The Slip
Emily Rosko
This time, I won’t drop my chin down
toward the floor, won’t slip out
the door as though covered in thin fabric,
ghosting myself away into night. This
time, I will search the crowded room
for your face. I will find it, will hold it
in my gaze for as long as I possibly
can. I will take in your eyes darkly
green under your brow, the upswept
smoothness of your cheekbones
still drawn with boyishness. I will look
once more the length of your effortless
stance, hip out just so, that relaxed lean
you do when you know you are
center of the room. I will not forgive
myself if I fail to do this. The wind
has kicked up and all the trees react
with their branches jostling in waves.
The air rises with sea salt and the skinprickling
twinge of electricity as pressures
change. If you glance back, it will be okay.
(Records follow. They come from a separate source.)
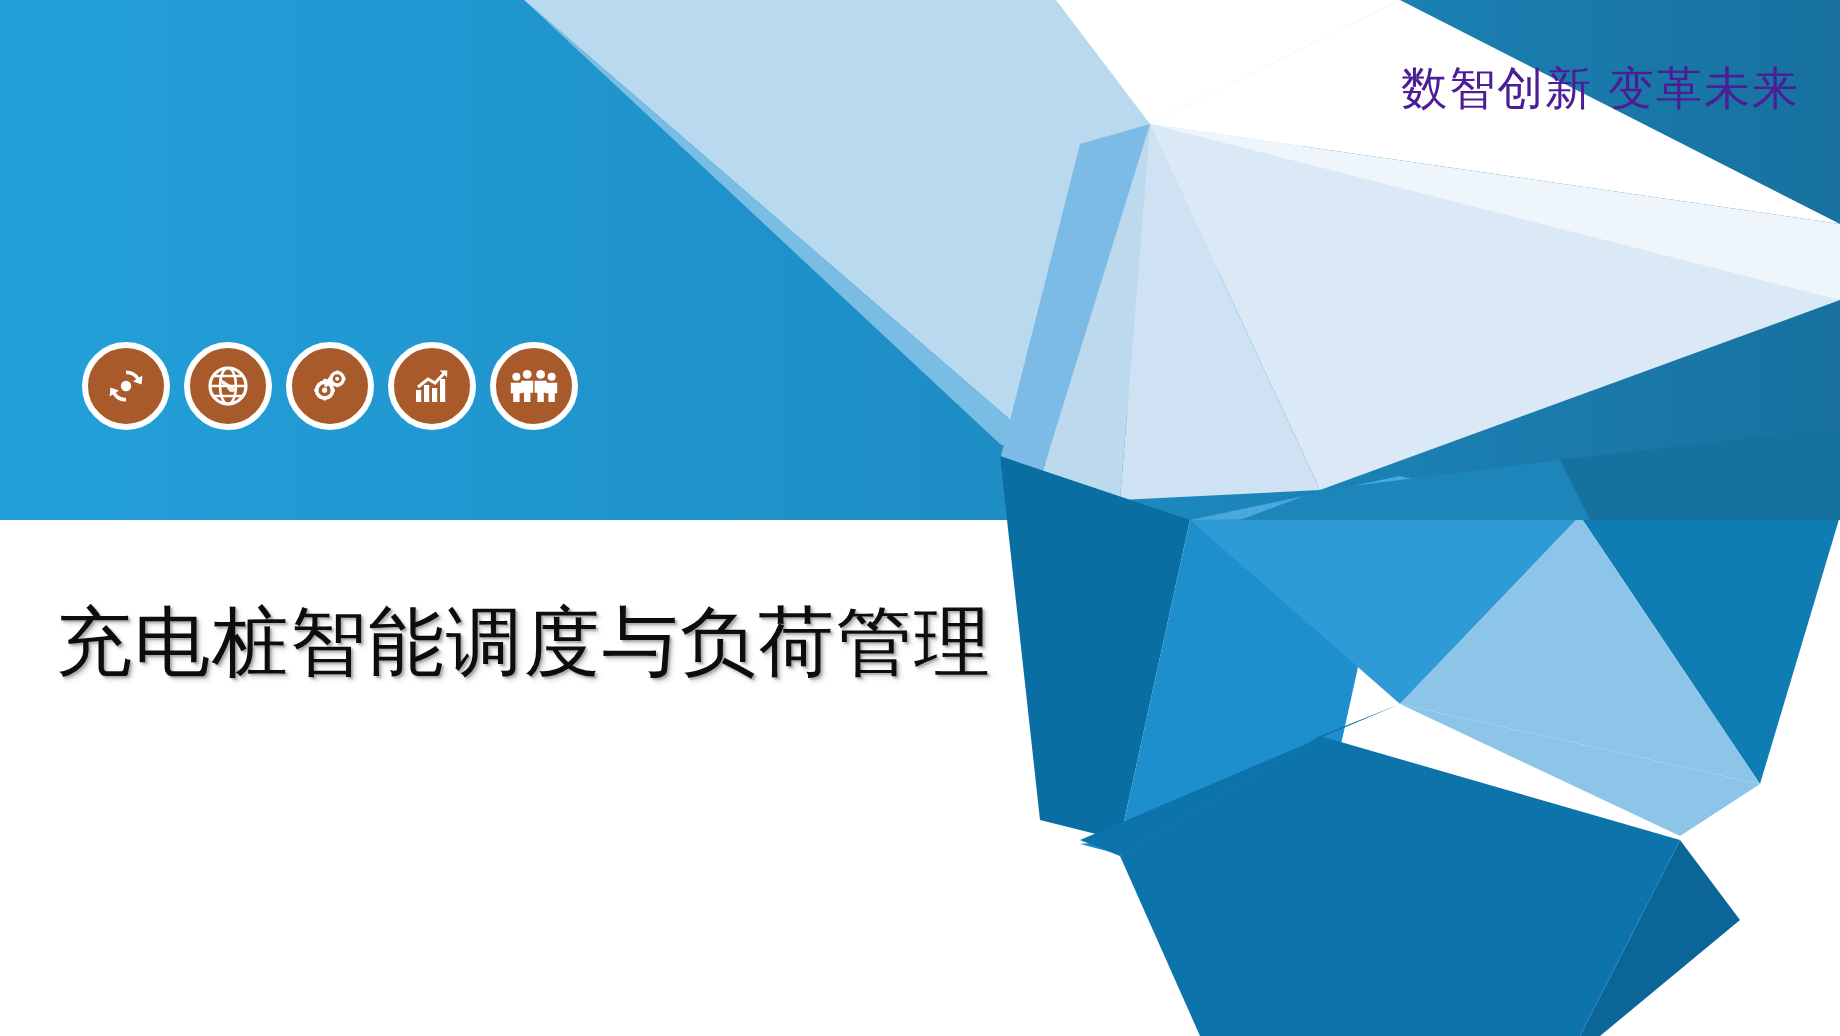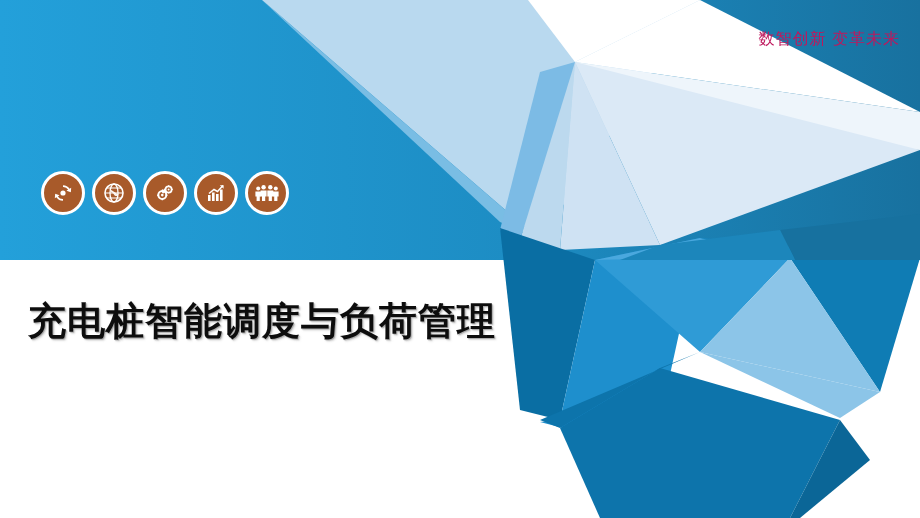--- a/index.html
+++ b/index.html
@@ -28,9 +28,9 @@
     position: absolute;
     right: 20px;
     top: 29px;
-    font-size: 16px;
+    font-size: 23px;
     letter-spacing: 1px;
-    color: #be185d;
+    color: #4c1d95;
     font-family: "Liberation Sans", sans-serif;
     white-space: nowrap;
   }

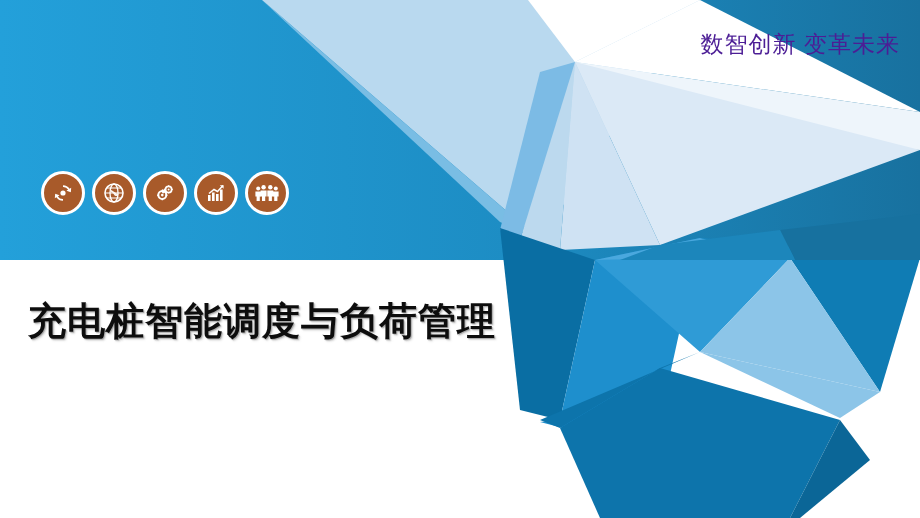--- a/index.html
+++ b/index.html
@@ -60,7 +60,7 @@
     left: 28px;
     top: 296px;
     font-size: 38px;
-    font-weight: bold;
+    font-weight: normal;
     color: #0d0d0d;
     letter-spacing: 1px;
     white-space: nowrap;

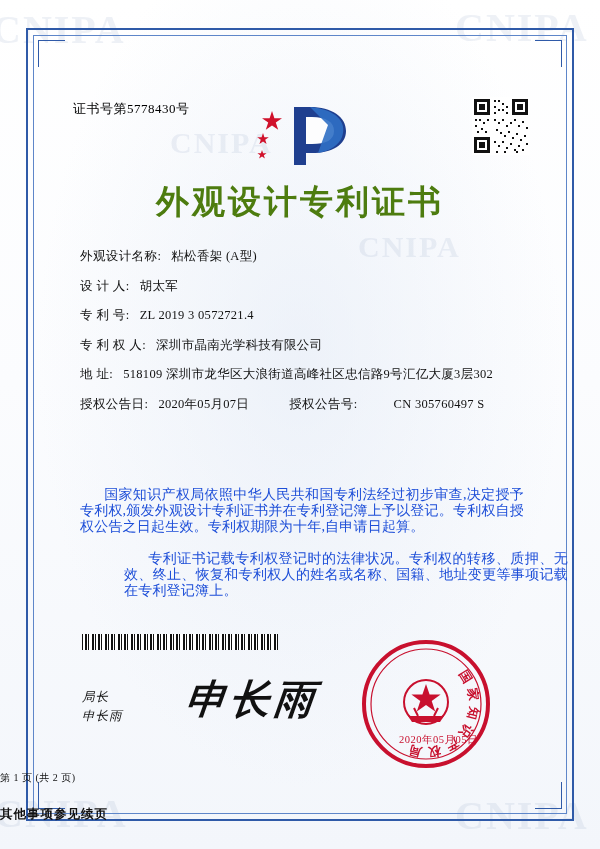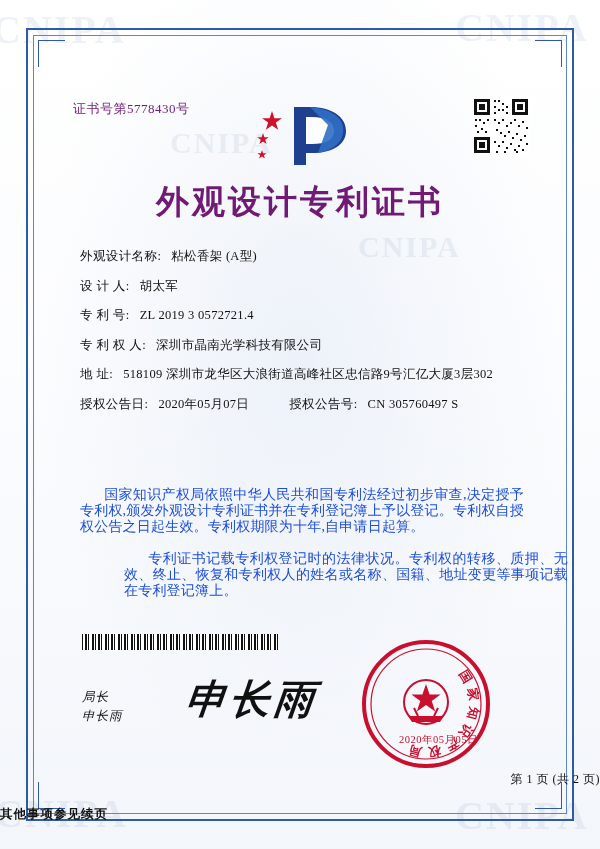--- a/index.html
+++ b/index.html
@@ -77,7 +77,7 @@
     position: absolute;
     left: 73px; top: 100px;
     font-size: 13px;
-    color: #701a75;
+    color: #000000;
     letter-spacing: 0.5px;
   }
 

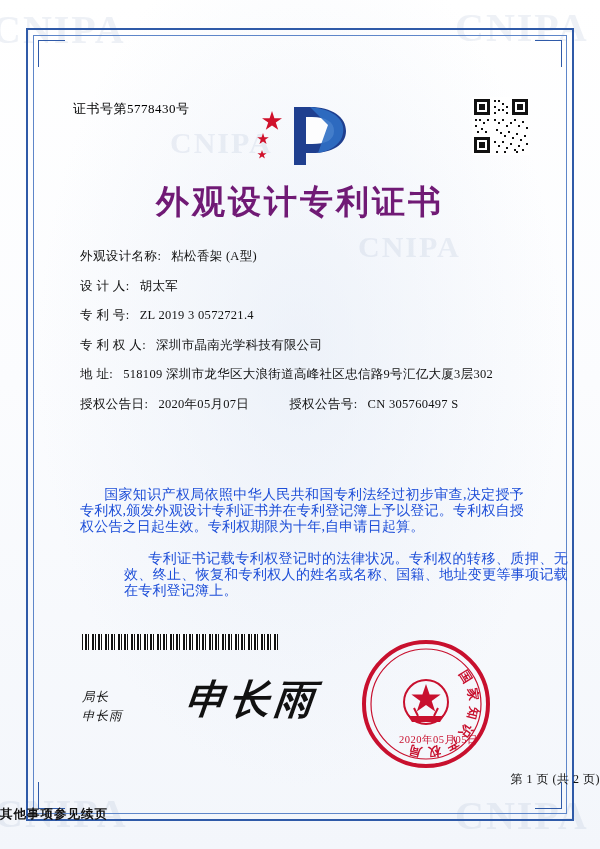--- a/index.html
+++ b/index.html
@@ -102,7 +102,7 @@
     font-size: 33px;
     font-weight: bold;
     letter-spacing: 3px;
-    color: #701a75;
+    color: #4d7c0f;
     font-family: "Liberation Serif", "DejaVu Serif", serif;
   }
 

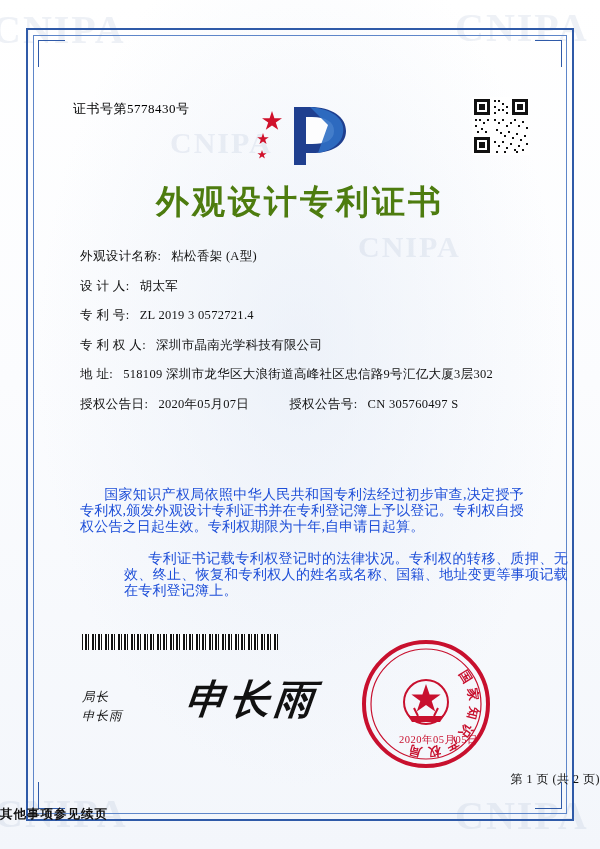--- a/index.html
+++ b/index.html
@@ -129,7 +129,7 @@
   }
 
   .row.split { display: flex; align-items: flex-end; }
-  .row.split .seg2 { margin-left: 40px; display: flex; align-items: baseline; }
+  .row.split .seg2 { margin-left: 40px; display: flex; align-items: baseline; gap: 26px; }
 
   
   .para {

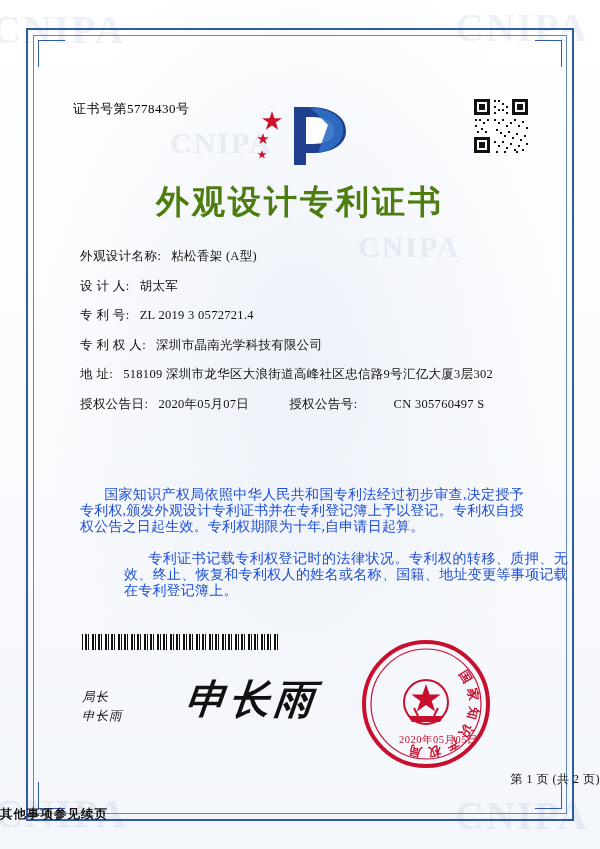--- a/index.html
+++ b/index.html
@@ -203,8 +203,8 @@
     position: absolute;
     left: 0; right: 0;
     top: 771px;
-    text-align: right;
-    font-size: 12px;
+    text-align: left;
+    font-size: 10px;
     color: #111;
     letter-spacing: 0.5px;
   }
I won’t, for once, pretend I don’t see.
It will happen this way: I will absorb you,
every drop, and then off I’ll go.
Emily Rosko’s books include: Thereafter (forthcoming from U. Akron Press); Weather Inventions; Prop Rockery, winner of the 2011 Akron Poetry Prize; and Raw Goods Inventory, winner of the 2005 Iowa Poetry Prize. She is the editor of A Broken Thing: Poets on the Line and is poetry editor for swamp pink. She is a past recipient of the Stegner and Ruth Lilly fellowships. New poems appeared in Arkansas International, Laurel Review, Seneca Review, The Shore, and South Carolina Review. She teaches at the College of Charleston.